• **Exercise data**
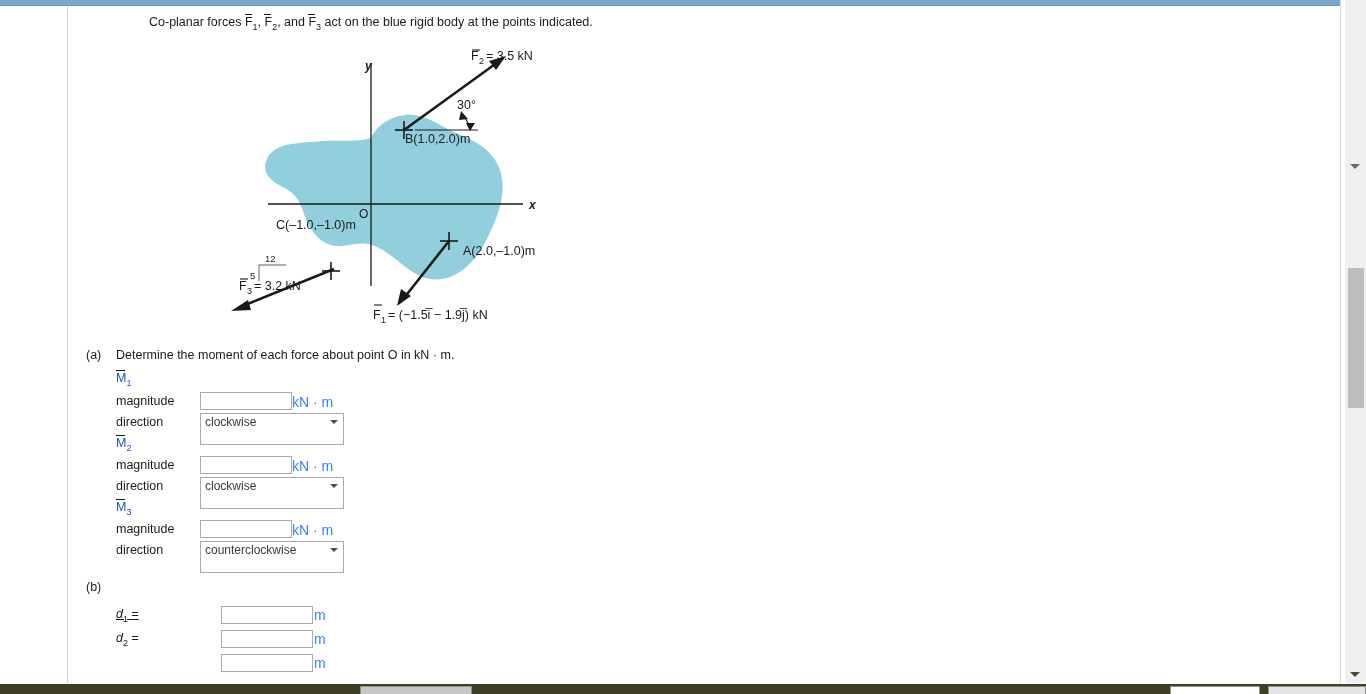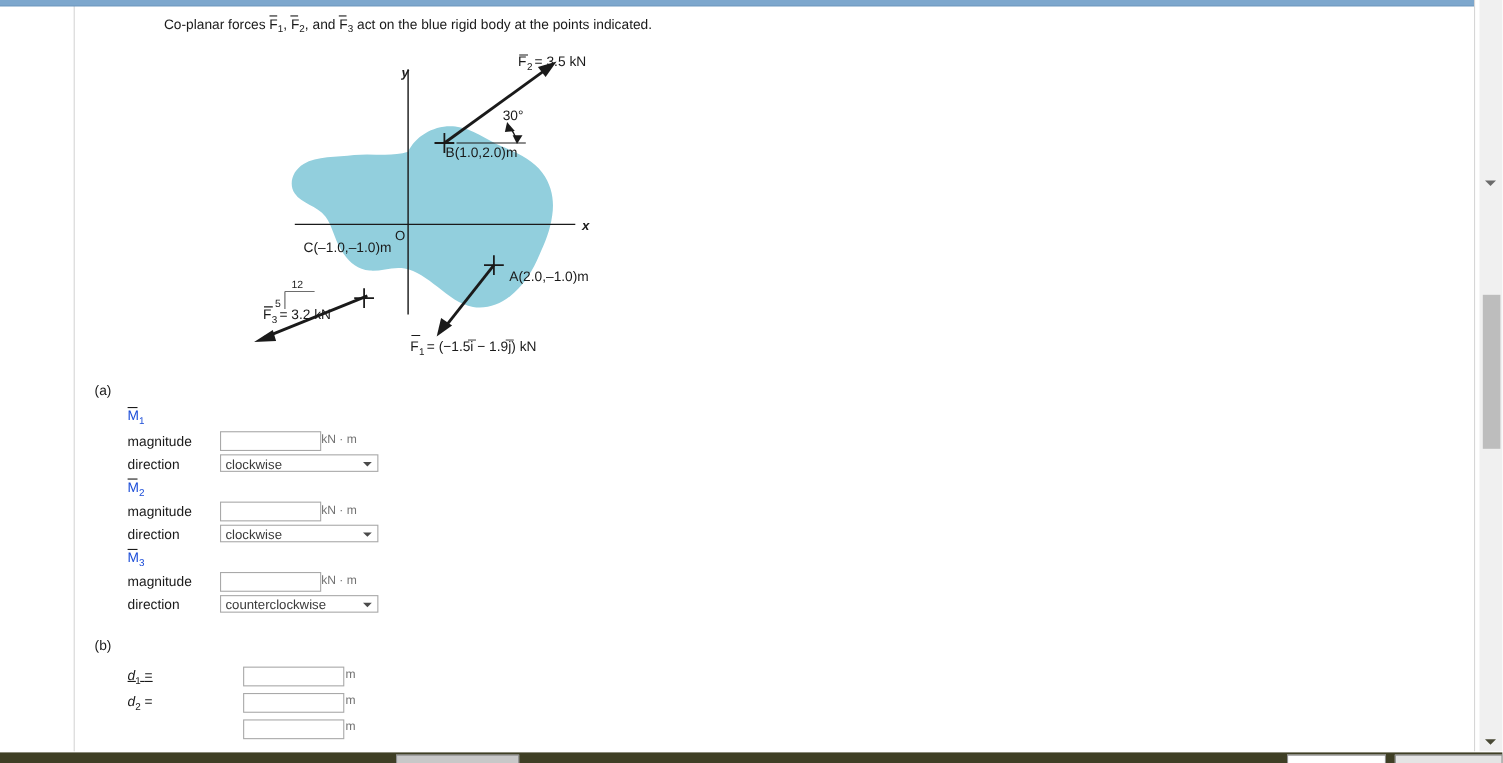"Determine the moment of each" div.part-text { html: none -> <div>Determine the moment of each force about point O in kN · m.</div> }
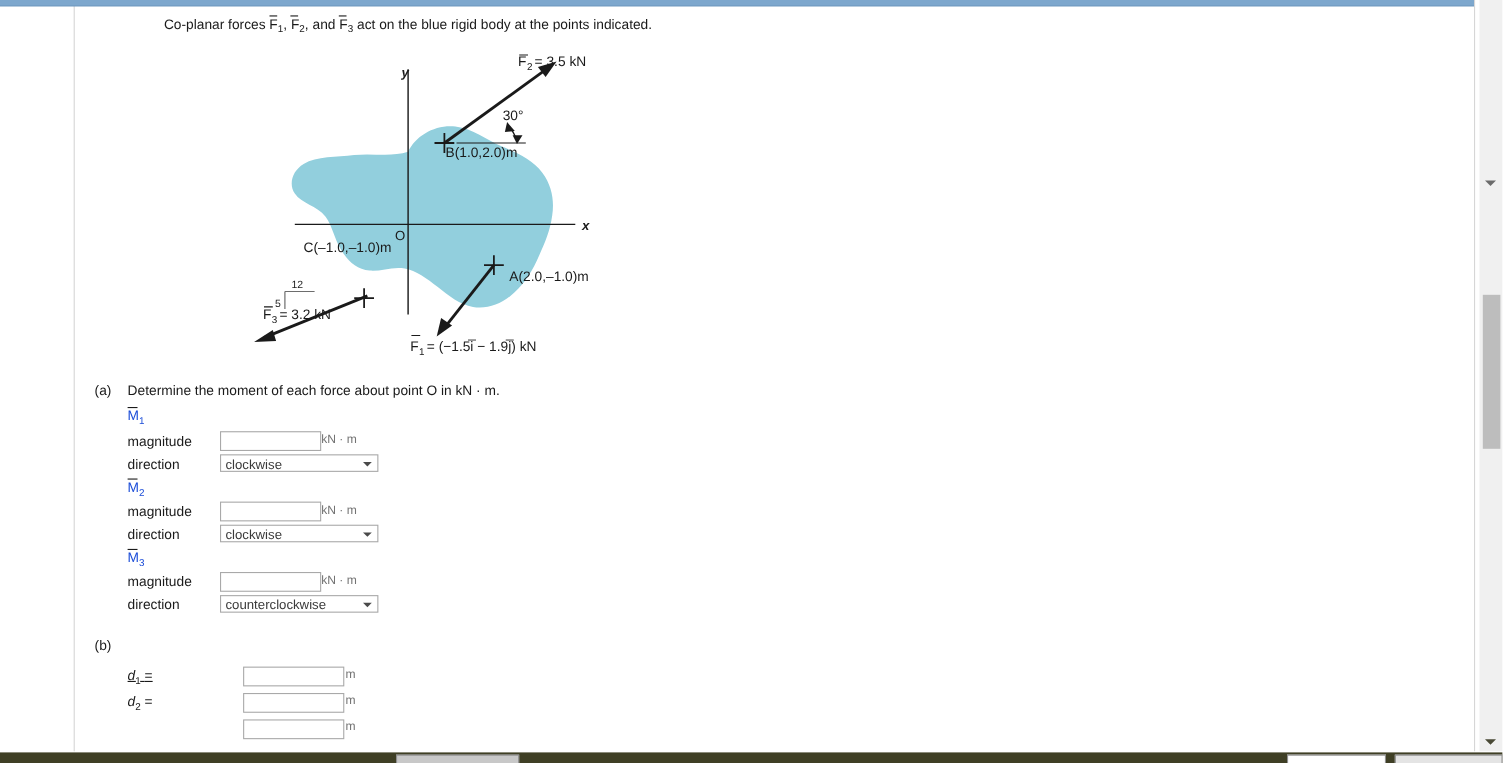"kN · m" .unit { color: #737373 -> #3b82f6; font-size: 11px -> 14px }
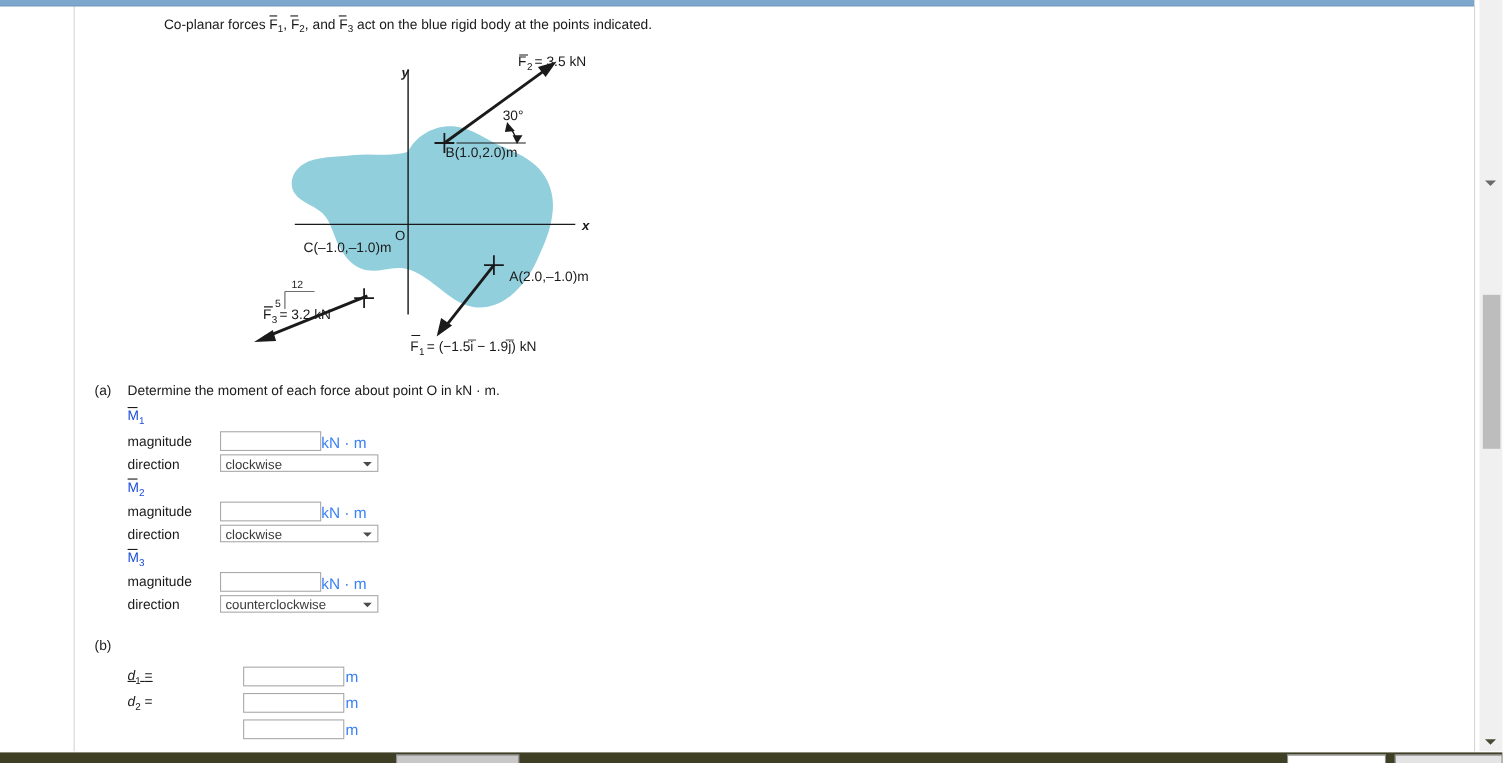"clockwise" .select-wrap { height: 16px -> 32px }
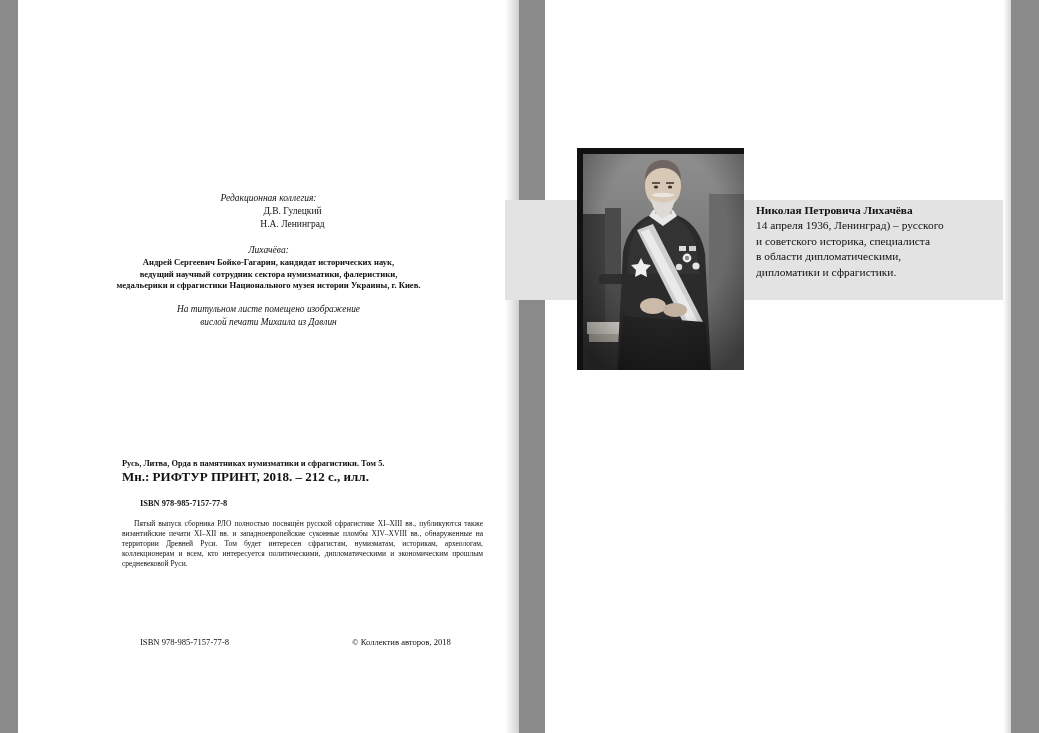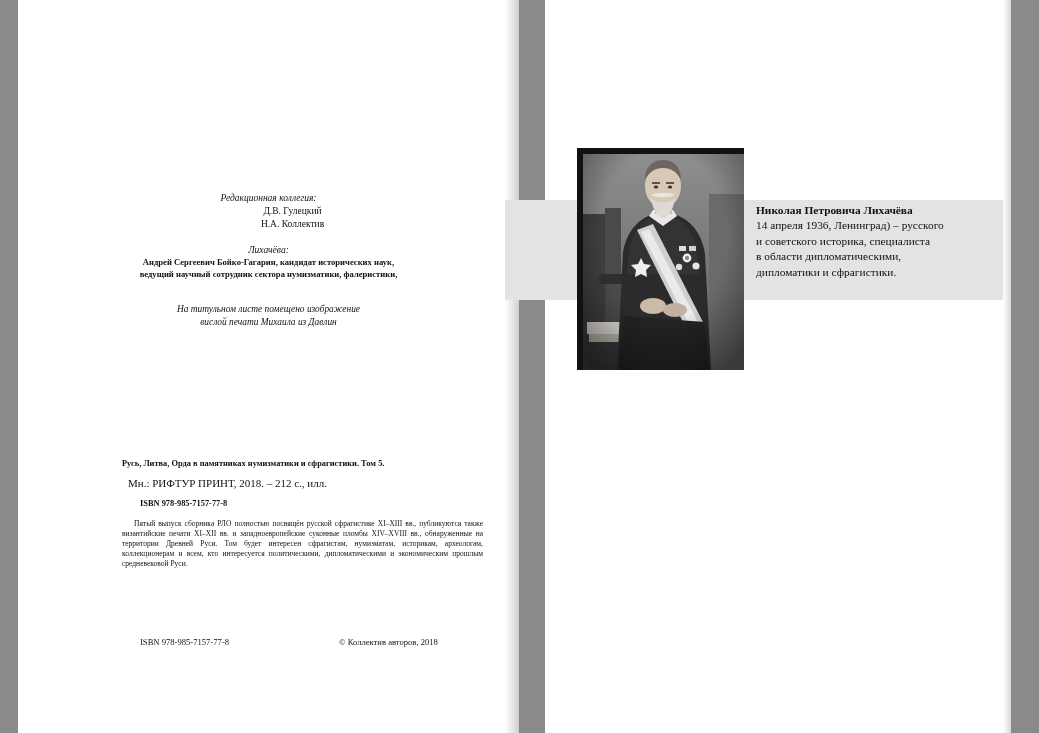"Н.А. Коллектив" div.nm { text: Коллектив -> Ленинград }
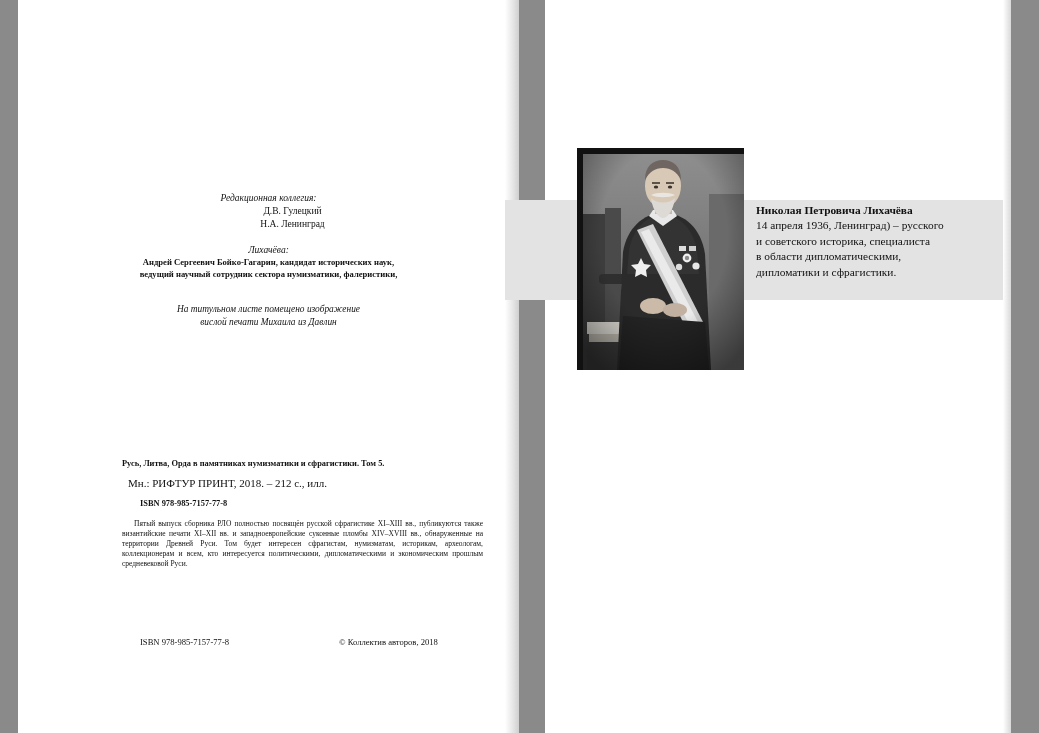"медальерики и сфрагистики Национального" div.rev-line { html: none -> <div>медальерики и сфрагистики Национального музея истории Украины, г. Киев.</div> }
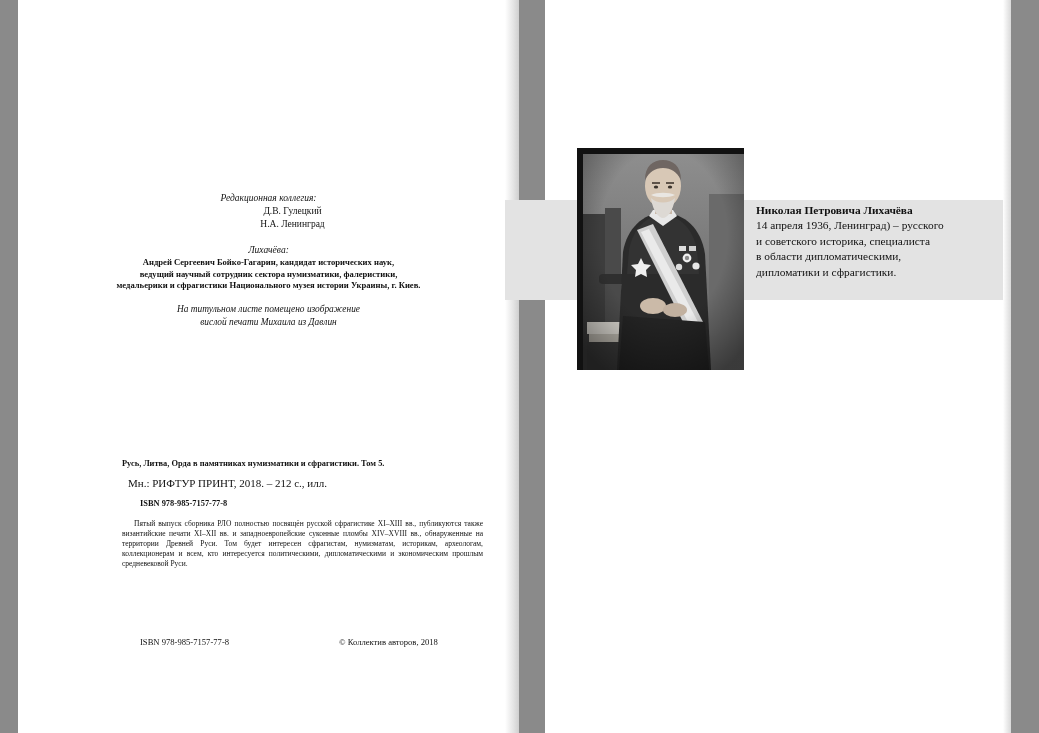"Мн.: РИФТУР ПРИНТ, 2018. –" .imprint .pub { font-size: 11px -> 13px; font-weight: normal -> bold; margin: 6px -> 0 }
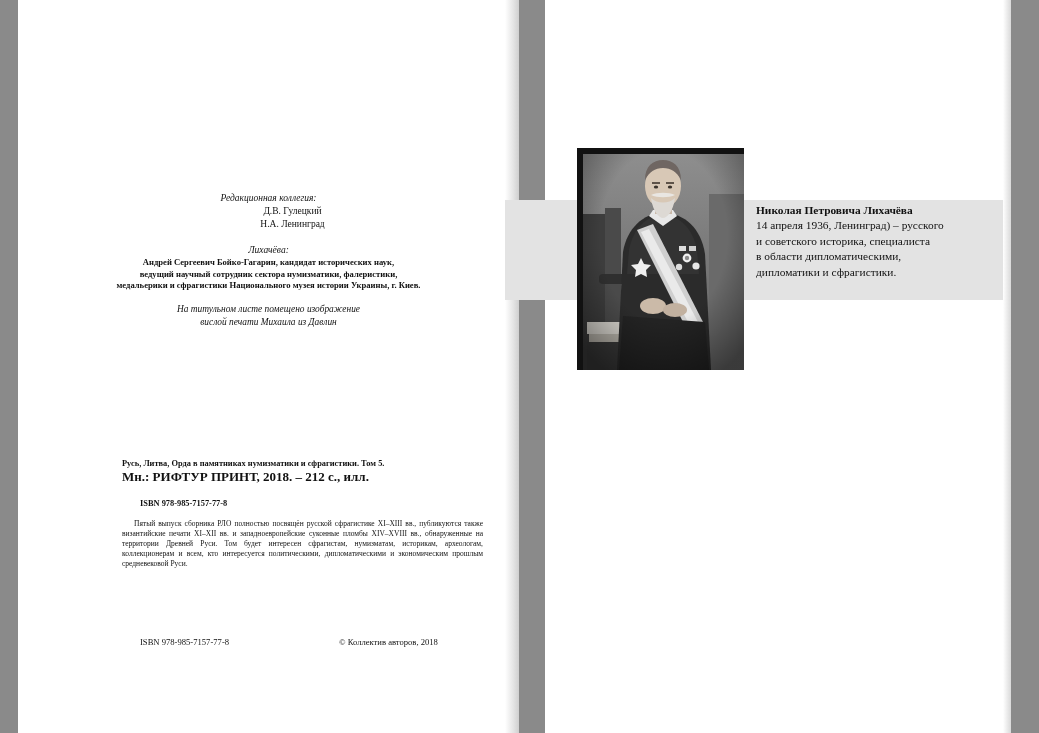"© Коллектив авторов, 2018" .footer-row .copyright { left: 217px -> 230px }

• **What you need to do**
Nothing but the lines from the one containing "height: 16px ->" to the last line of the records should be returned, exactly as they appear and without pictures.

• **Solved exercise**
"clockwise" .select-wrap { height: 16px -> 32px }
"Н.А. Коллектив" div.nm { text: Коллектив -> Ленинград }
"медальерики и сфрагистики Национального" div.rev-line { html: none -> <div>медальерики и сфрагистики Национального музея истории Украины, г. Киев.</div> }
"Мн.: РИФТУР ПРИНТ, 2018. –" .imprint .pub { font-size: 11px -> 13px; font-weight: normal -> bold; margin: 6px -> 0 }
"© Коллектив авторов, 2018" .footer-row .copyright { left: 217px -> 230px }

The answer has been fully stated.